── MATERIAL SUPPLIED ──

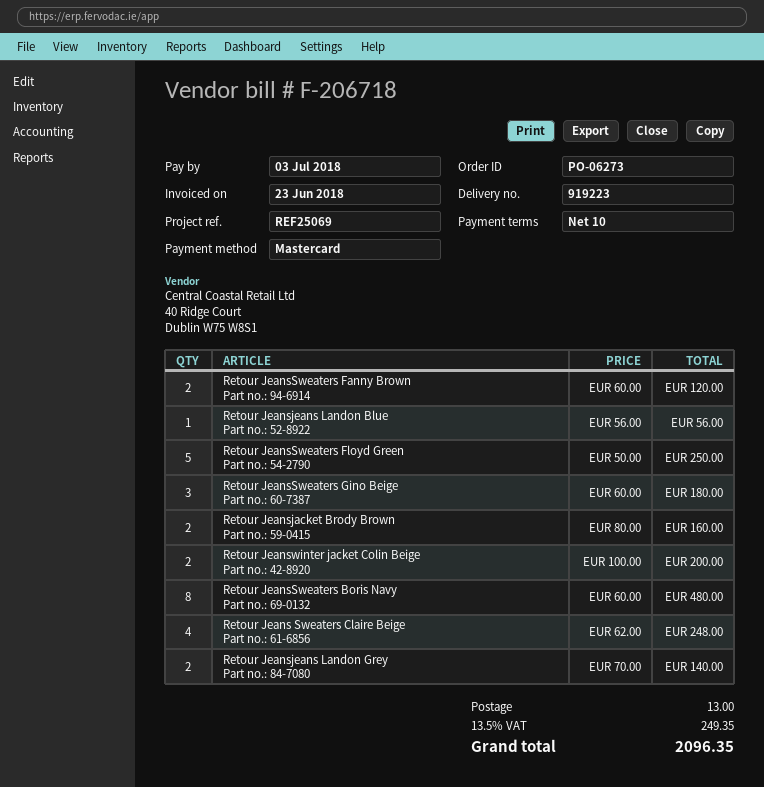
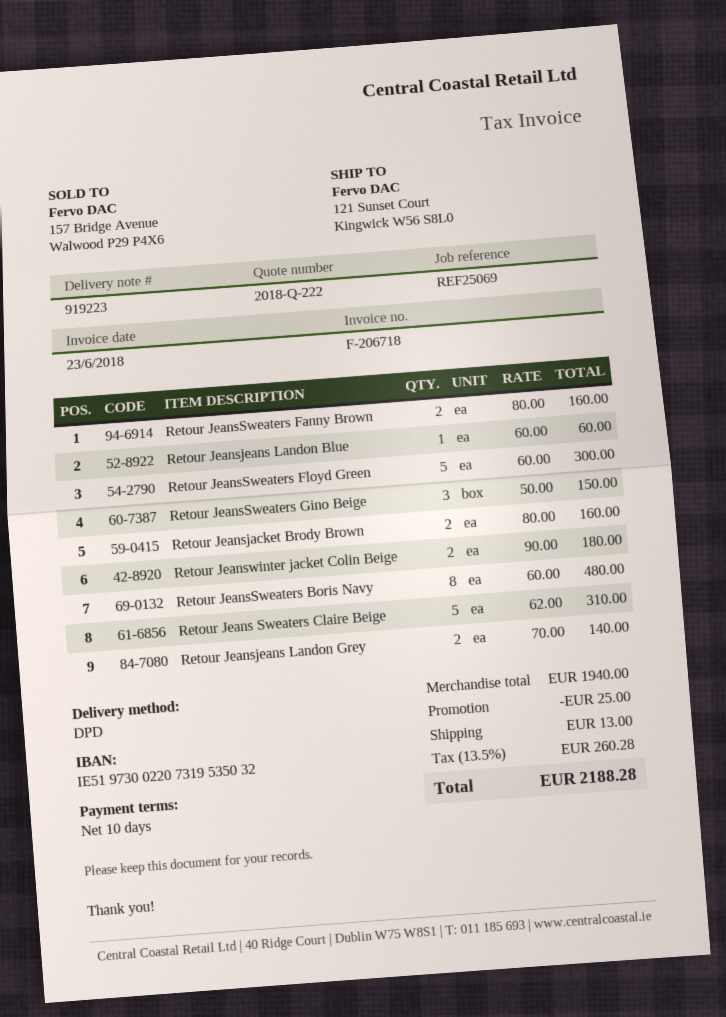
Retour JeansSweaters Fanny Brown: 2 x 60.00 = 120.00 -> 2 x 80.00 = 160.00
Retour Jeansjeans Landon Blue: 1 x 56.00 = 56.00 -> 1 x 60.00 = 60.00
Retour JeansSweaters Floyd Green: 5 x 50.00 = 250.00 -> 5 x 60.00 = 300.00
Retour JeansSweaters Gino Beige: 3 x 60.00 = 180.00 -> 3 x 50.00 = 150.00
Retour Jeanswinter jacket Colin Beige: 2 x 100.00 = 200.00 -> 2 x 90.00 = 180.00
Retour Jeans Sweaters Claire Beige: 4 x 62.00 = 248.00 -> 5 x 62.00 = 310.00
discount: none -> 25.00
tax: 13.5% = 249.35 -> 13.5% = 260.28
total: 2096.35 -> 2188.28

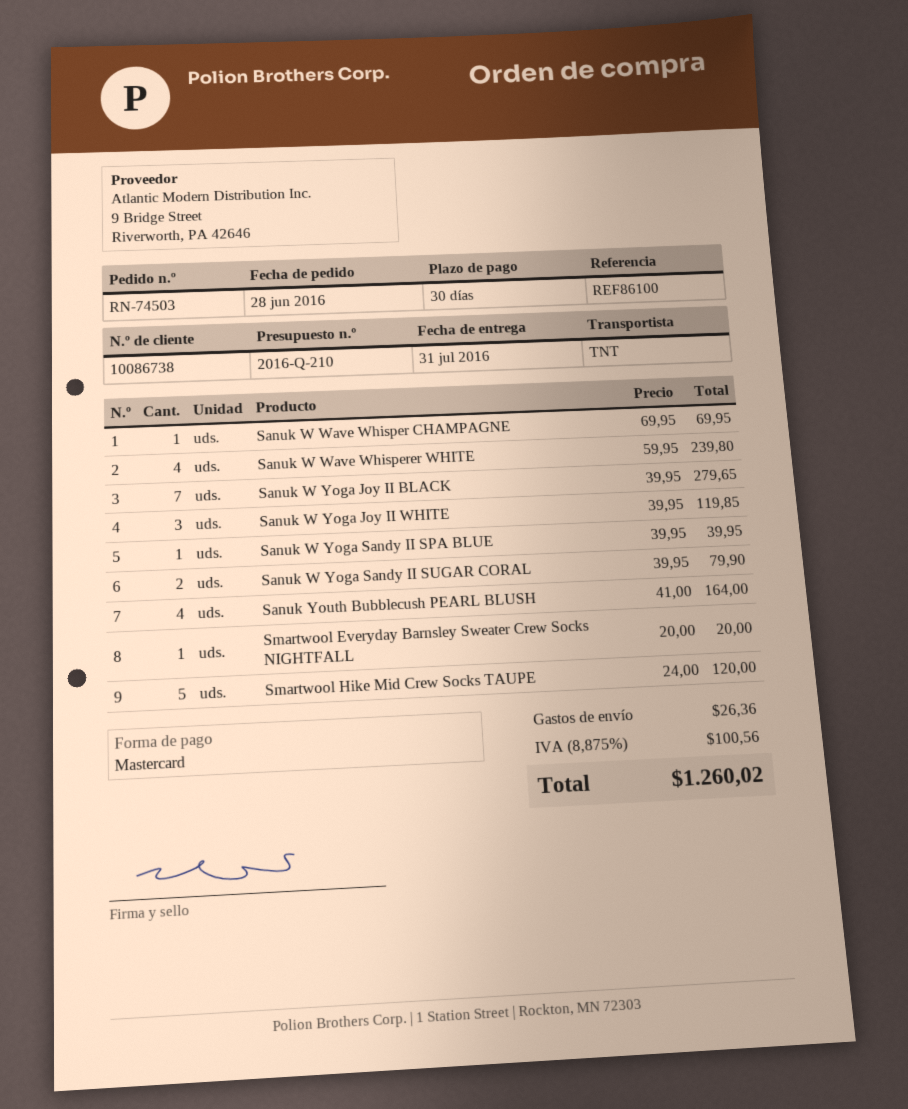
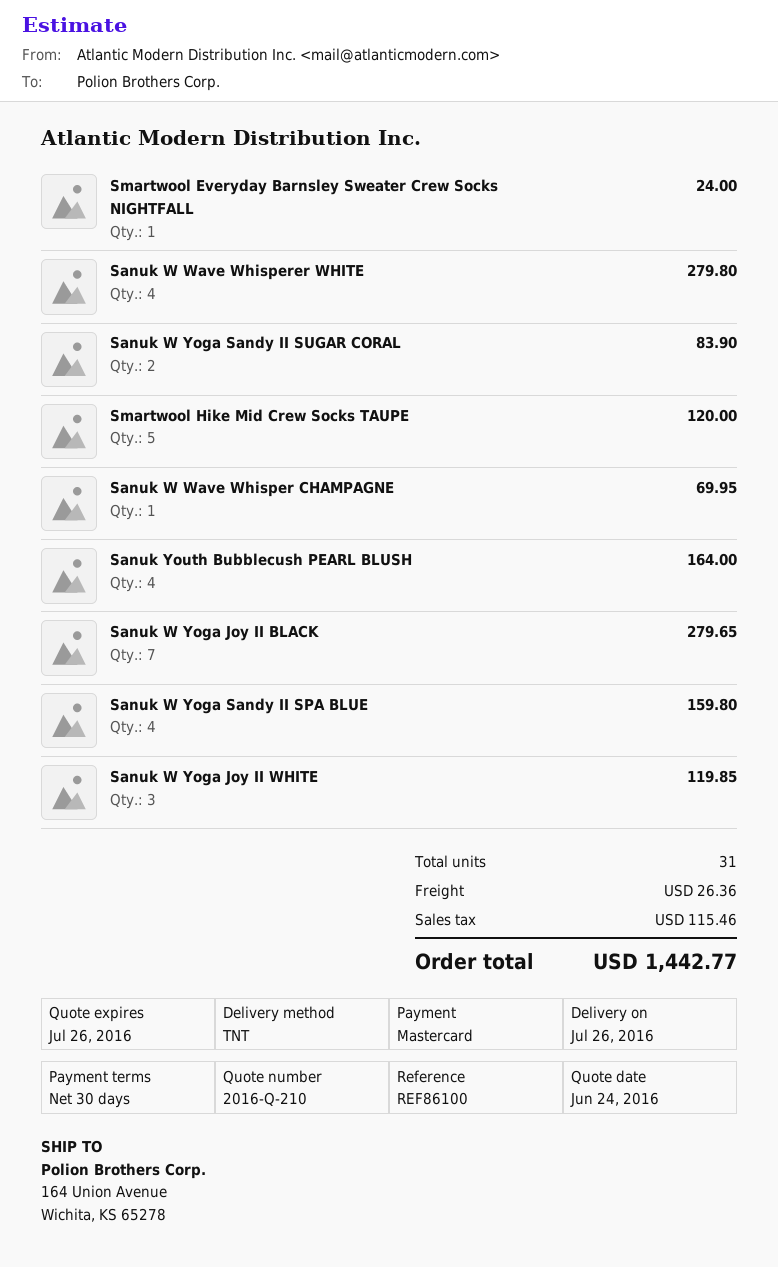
delivery date: 2016-07-31 -> 2016-07-26
Sanuk W Wave Whisperer WHITE: 4 for 239.80 -> 4 for 279.80
Sanuk W Yoga Sandy II SPA BLUE: 1 for 39.95 -> 4 for 159.80
Sanuk W Yoga Sandy II SUGAR CORAL: 2 for 79.90 -> 2 for 83.90
Smartwool Everyday Barnsley Sweater Crew Socks NIGHTFALL: 1 for 20.00 -> 1 for 24.00
tax: 100.56 -> 115.46
total: 1260.02 -> 1442.77

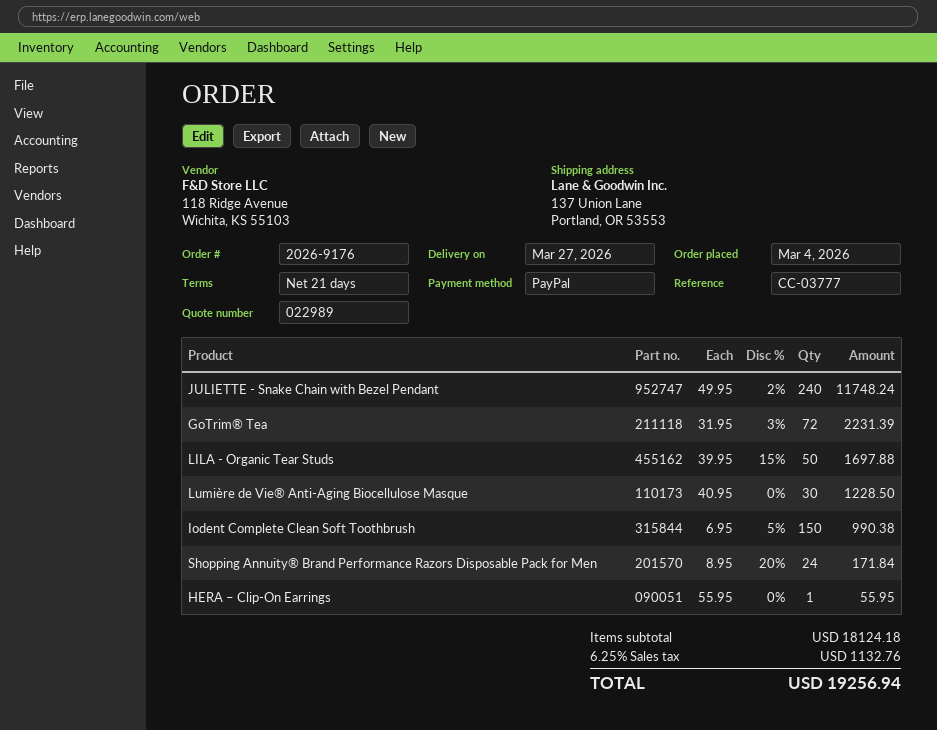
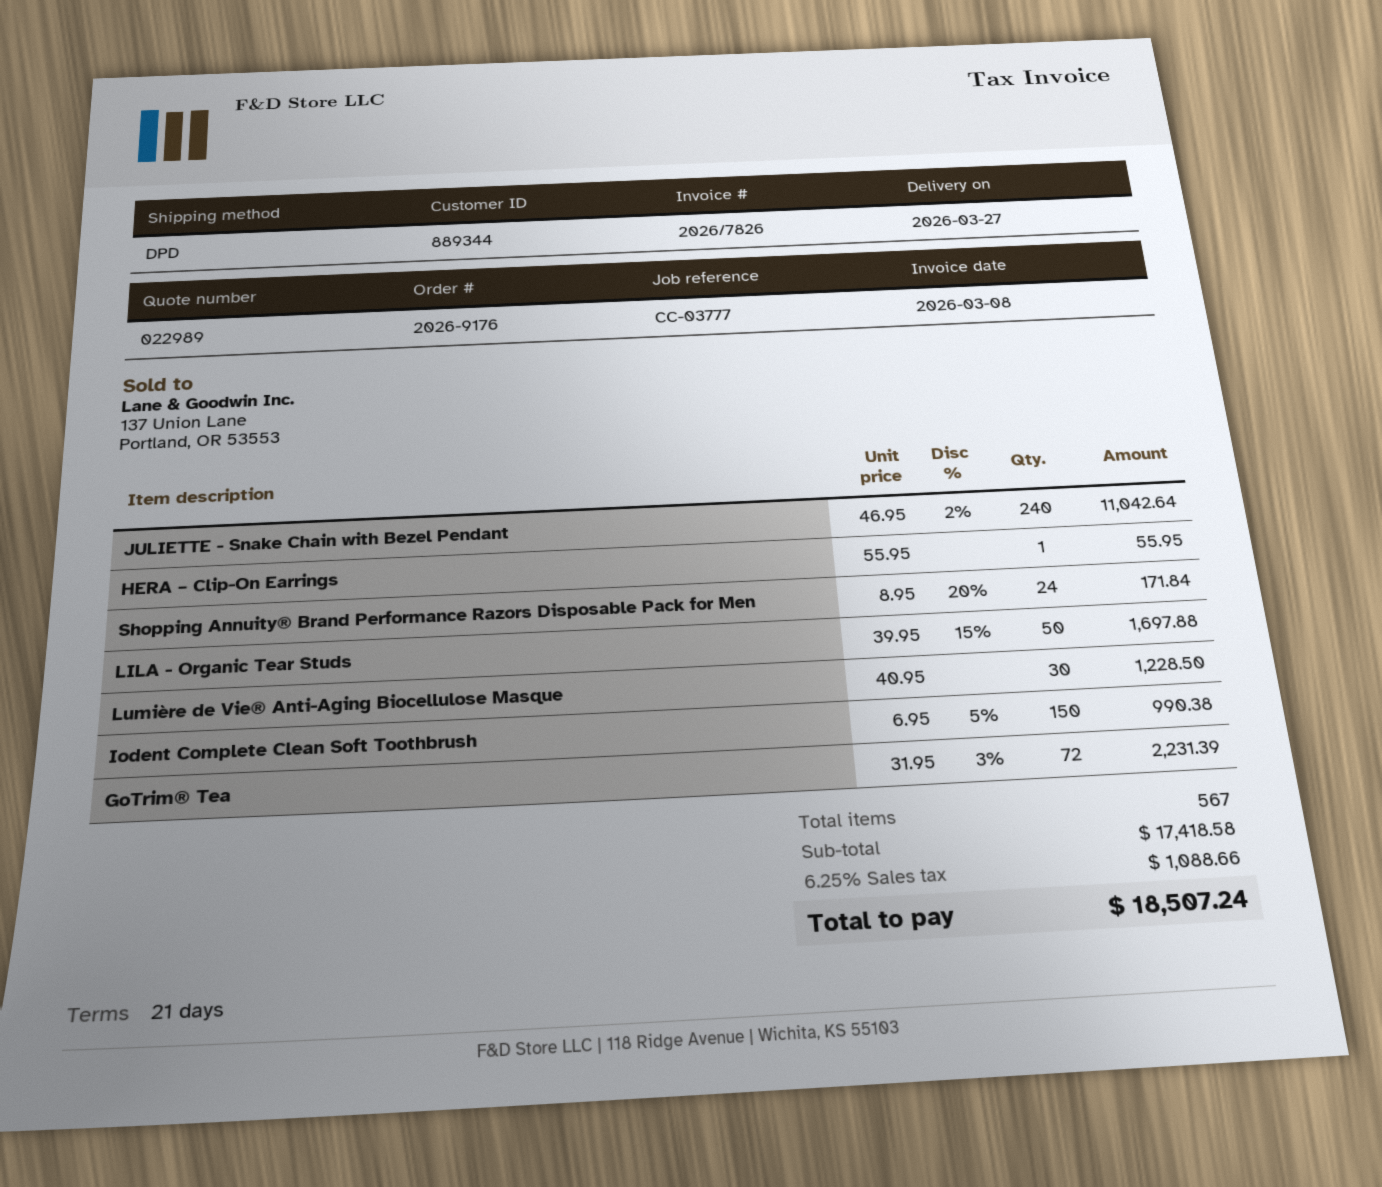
JULIETTE - Snake Chain with Bezel Pendant: 240 x 49.95 - 2% = 11748.24 -> 240 x 46.95 - 2% = 11042.64
subtotal: 18124.18 -> 17418.58
tax: 6.25% = 1132.76 -> 6.25% = 1088.66
total: 19256.94 -> 18507.24

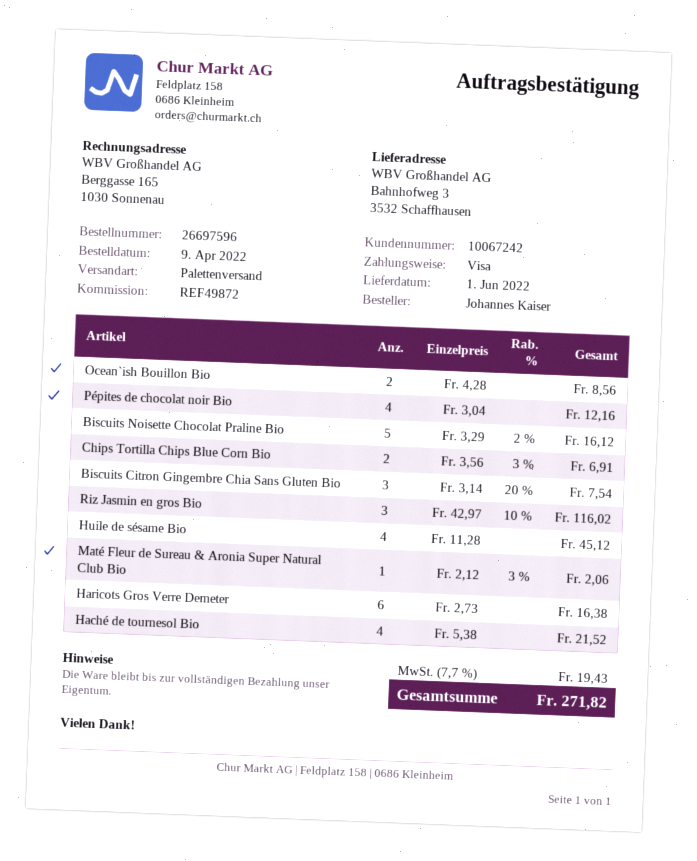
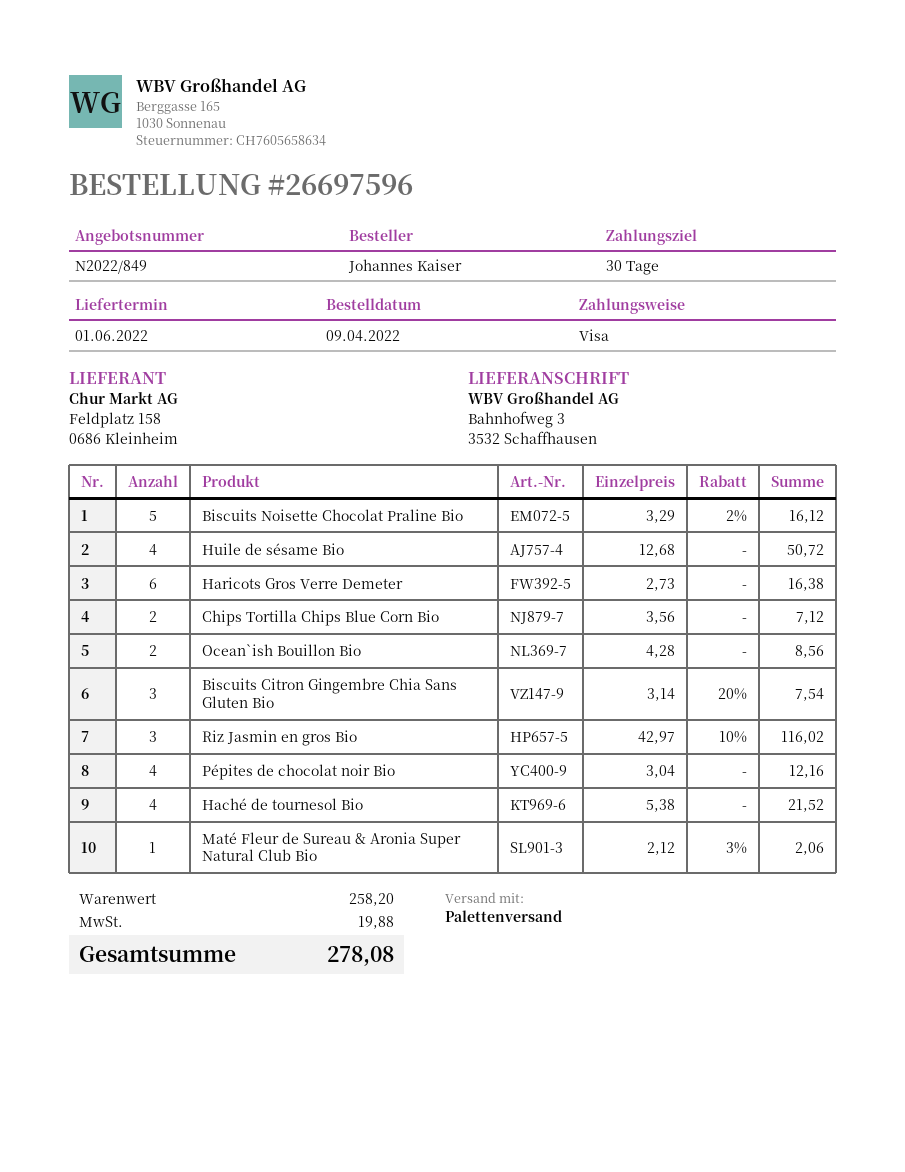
Chips Tortilla Chips Blue Corn Bio: 2 x 3.56 - 3% = 6.91 -> 2 x 3.56 = 7.12
Huile de sésame Bio: 4 x 11.28 = 45.12 -> 4 x 12.68 = 50.72
tax: 19.43 -> 19.88
total: 271.82 -> 278.08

───

* **WHAT TO PRODUCE**: Everything in the records above should be retyped exactly except the pictures.

* **RESPONSE BOX**:
Retour JeansSweaters Fanny Brown: 2 x 60.00 = 120.00 -> 2 x 80.00 = 160.00
Retour Jeansjeans Landon Blue: 1 x 56.00 = 56.00 -> 1 x 60.00 = 60.00
Retour JeansSweaters Floyd Green: 5 x 50.00 = 250.00 -> 5 x 60.00 = 300.00
Retour JeansSweaters Gino Beige: 3 x 60.00 = 180.00 -> 3 x 50.00 = 150.00
Retour Jeanswinter jacket Colin Beige: 2 x 100.00 = 200.00 -> 2 x 90.00 = 180.00
Retour Jeans Sweaters Claire Beige: 4 x 62.00 = 248.00 -> 5 x 62.00 = 310.00
discount: none -> 25.00
tax: 13.5% = 249.35 -> 13.5% = 260.28
total: 2096.35 -> 2188.28

delivery date: 2016-07-31 -> 2016-07-26
Sanuk W Wave Whisperer WHITE: 4 for 239.80 -> 4 for 279.80
Sanuk W Yoga Sandy II SPA BLUE: 1 for 39.95 -> 4 for 159.80
Sanuk W Yoga Sandy II SUGAR CORAL: 2 for 79.90 -> 2 for 83.90
Smartwool Everyday Barnsley Sweater Crew Socks NIGHTFALL: 1 for 20.00 -> 1 for 24.00
tax: 100.56 -> 115.46
total: 1260.02 -> 1442.77

JULIETTE - Snake Chain with Bezel Pendant: 240 x 49.95 - 2% = 11748.24 -> 240 x 46.95 - 2% = 11042.64
subtotal: 18124.18 -> 17418.58
tax: 6.25% = 1132.76 -> 6.25% = 1088.66
total: 19256.94 -> 18507.24

Chips Tortilla Chips Blue Corn Bio: 2 x 3.56 - 3% = 6.91 -> 2 x 3.56 = 7.12
Huile de sésame Bio: 4 x 11.28 = 45.12 -> 4 x 12.68 = 50.72
tax: 19.43 -> 19.88
total: 271.82 -> 278.08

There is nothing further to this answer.